Speaking of the Newbery of the Newberys, two can play at THIS game. The top ten children's books written in the last 70 years that also happened to win the Newbery Award (not Honor)? Here's my take with my own brief descriptions:
2002: A Single Shard by Linda Sue Park(Clarion Books/Houghton Mifflin)
A boy and his shard.
2000: Bud, Not Buddy by Christopher Paul Curtis (Delacorte)
A boy searches for his father.
1999: Holes by Louis Sachar (Frances Foster)
Yet another boy (hm) digs holes.
1994: The Giver by Lois Lowry(Houghton)
Once more a boy (uh-oh) can see the future.
1983: Dicey's Song by Cynthia Voigt (Atheneum)

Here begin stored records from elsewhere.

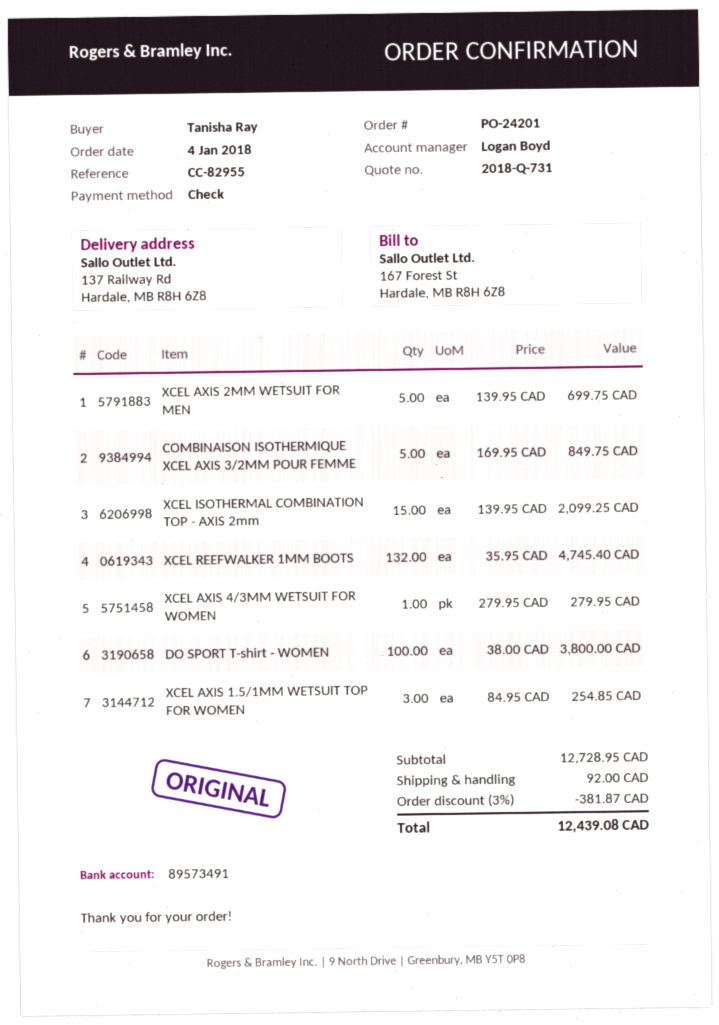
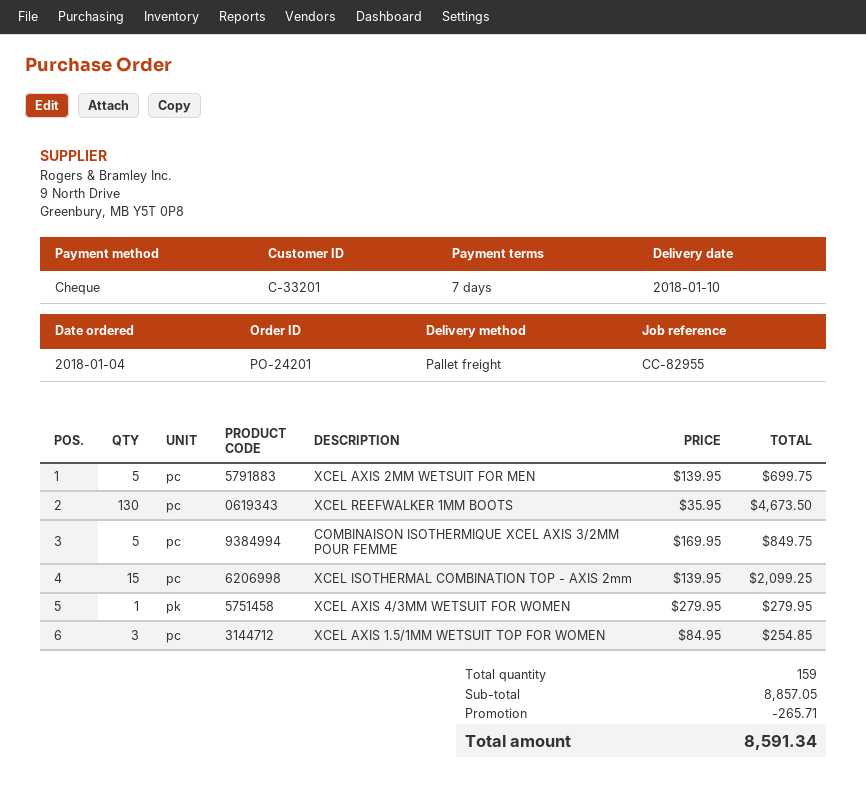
XCEL REEFWALKER 1MM BOOTS: 132 x 35.95 = 4745.40 -> 130 x 35.95 = 4673.50
DO SPORT T-shirt - WOMEN: 100 x 38.00 = 3800.00 -> none
subtotal: 12728.95 -> 8857.05
discount: 381.87 -> 265.71
shipping: 92.00 -> none
total: 12439.08 -> 8591.34

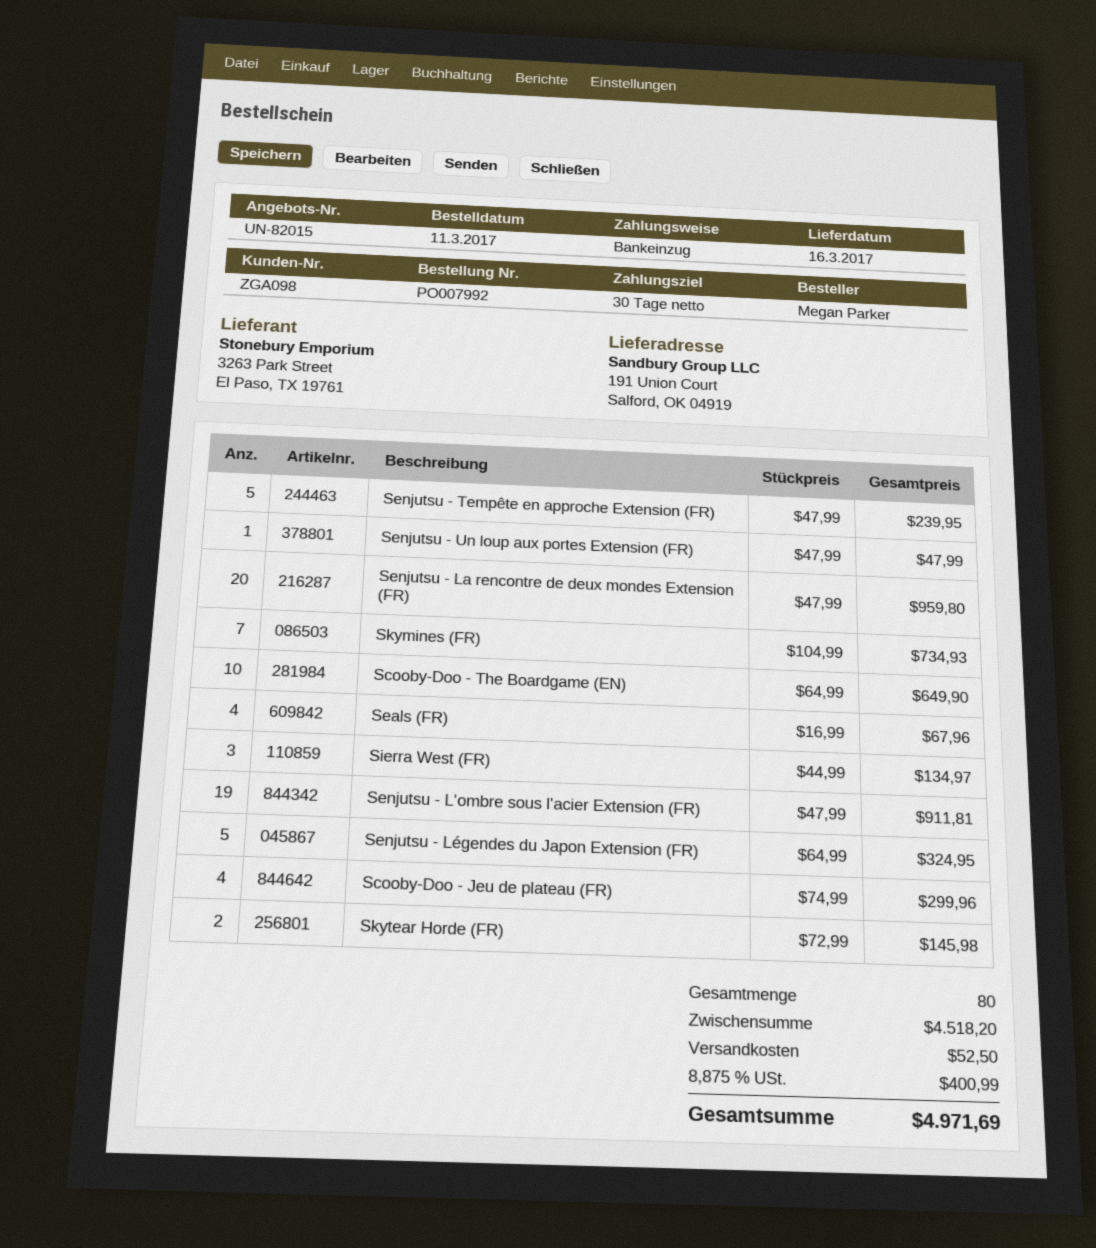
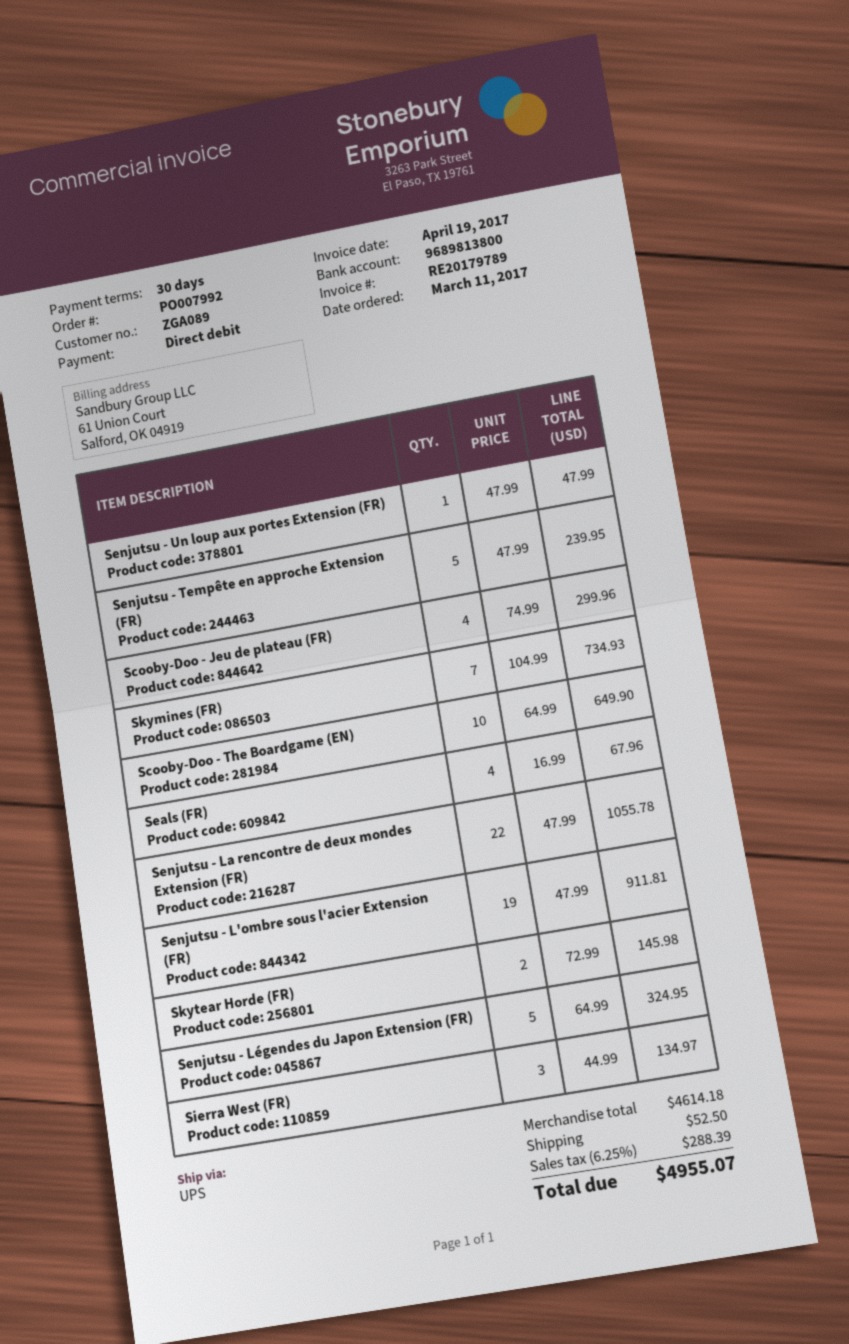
customer number: ZGA098 -> ZGA089
Senjutsu - La rencontre de deux mondes Extension (FR): 20 x 47.99 = 959.80 -> 22 x 47.99 = 1055.78
subtotal: 4518.20 -> 4614.18
tax: 8.875% = 400.99 -> 6.25% = 288.39
total: 4971.69 -> 4955.07

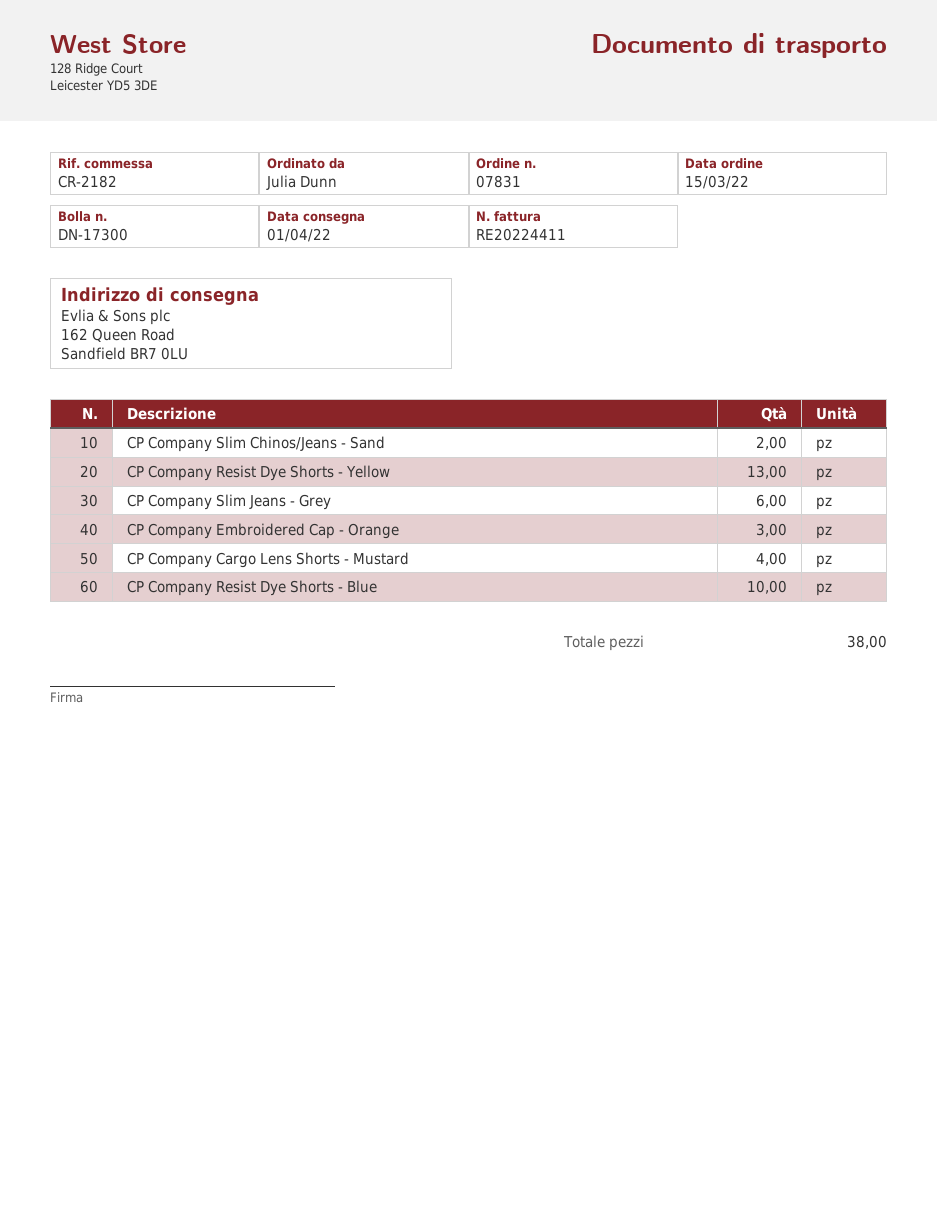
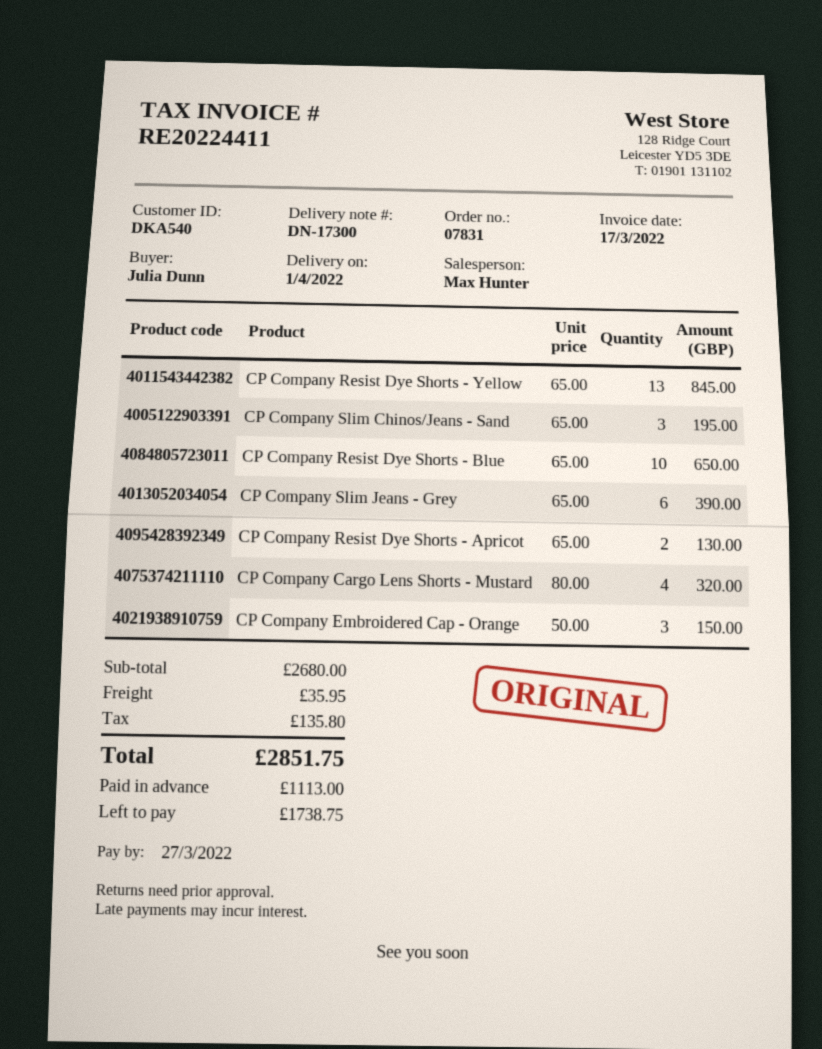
CP Company Slim Chinos/Jeans - Sand: 2 -> 3
CP Company Resist Dye Shorts - Apricot: none -> 2

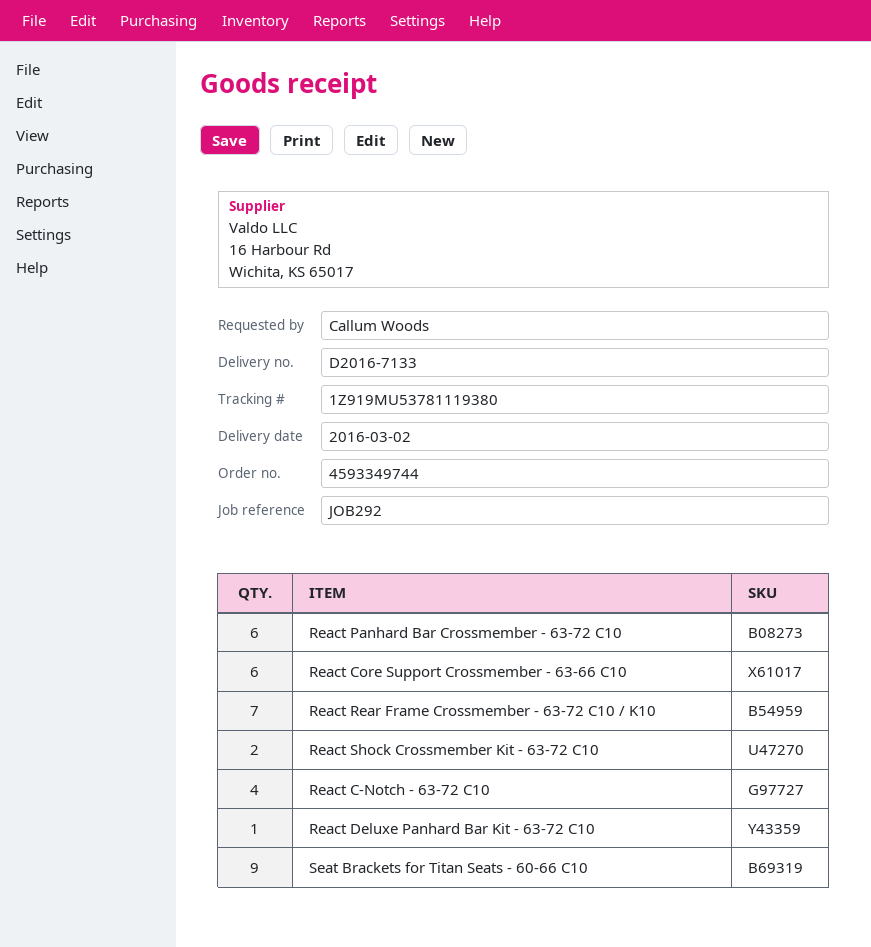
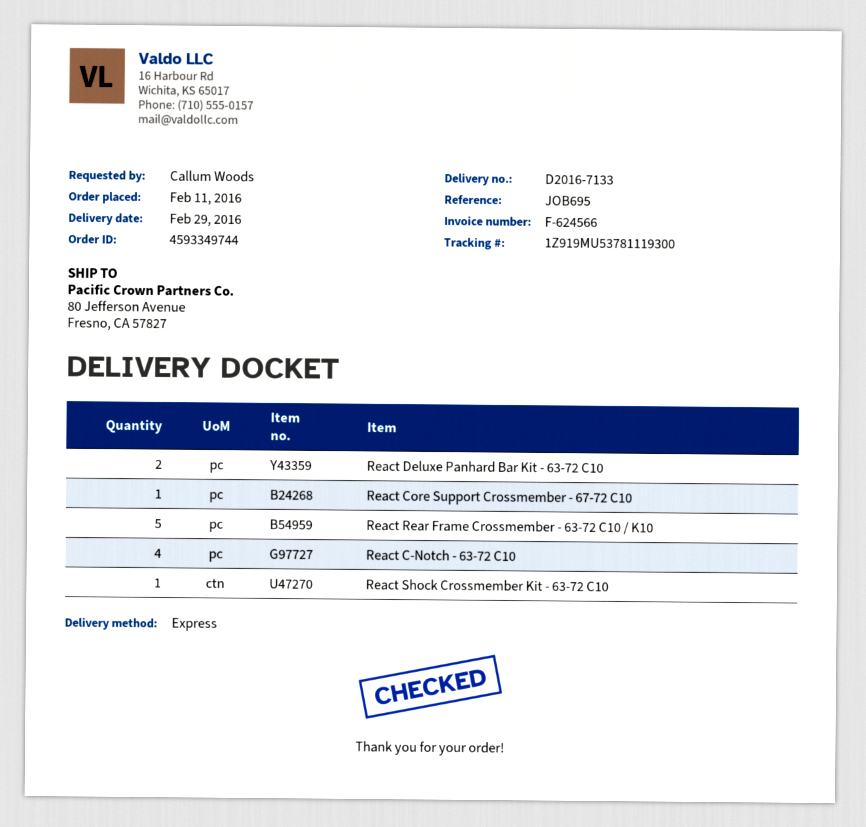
delivery date: 2016-03-02 -> 2016-02-29
reference: JOB292 -> JOB695
tracking number: 1Z919MU53781119380 -> 1Z919MU53781119300
React Panhard Bar Crossmember - 63-72 C10: 6 -> none
React Core Support Crossmember - 63-66 C10: 6 -> none
React Rear Frame Crossmember - 63-72 C10 / K10: 7 -> 5
React Shock Crossmember Kit - 63-72 C10: 2 -> 1
React Deluxe Panhard Bar Kit - 63-72 C10: 1 -> 2
Seat Brackets for Titan Seats - 60-66 C10: 9 -> none
React Core Support Crossmember - 67-72 C10: none -> 1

A girl (yay!) tries to deal with life.
1979: The Westing Game by Ellen Raskin (Dutton)
A girl (double yay!) solves a mystery.
1978: Bridge to Terabithia by Katherine Paterson (Crowell)
A boy and a girl (that's more like it) hang out until she drowns.
1972: Mrs. Frisby and the Rats of NIMH by Robert C. O'Brien (Atheneum)
A mouse (girl mouse) saves some rats.
1963: A Wrinkle in Time by Madeleine L'Engle (Farrar)
Two boys and a girl save a scientist.
1948: The Twenty-One Balloons by William Pène du Bois (Viking)
A man discovers an island.
I've excluded my own year on purpose. It just didn't seem fair. You'll note that I don't go much earlier than 1948, but it's just my bad luck that Caddie Woodlawn won in 1936 and not '37 (you may stare at me in horror, but I still like that book). The nice thing about this list? No one on earth is going to necessarily agree with me. But these are the ten I liked the most. I stand by A Wrinkle in Time too! Consarn it.
Thanks to Big A little a for the first list.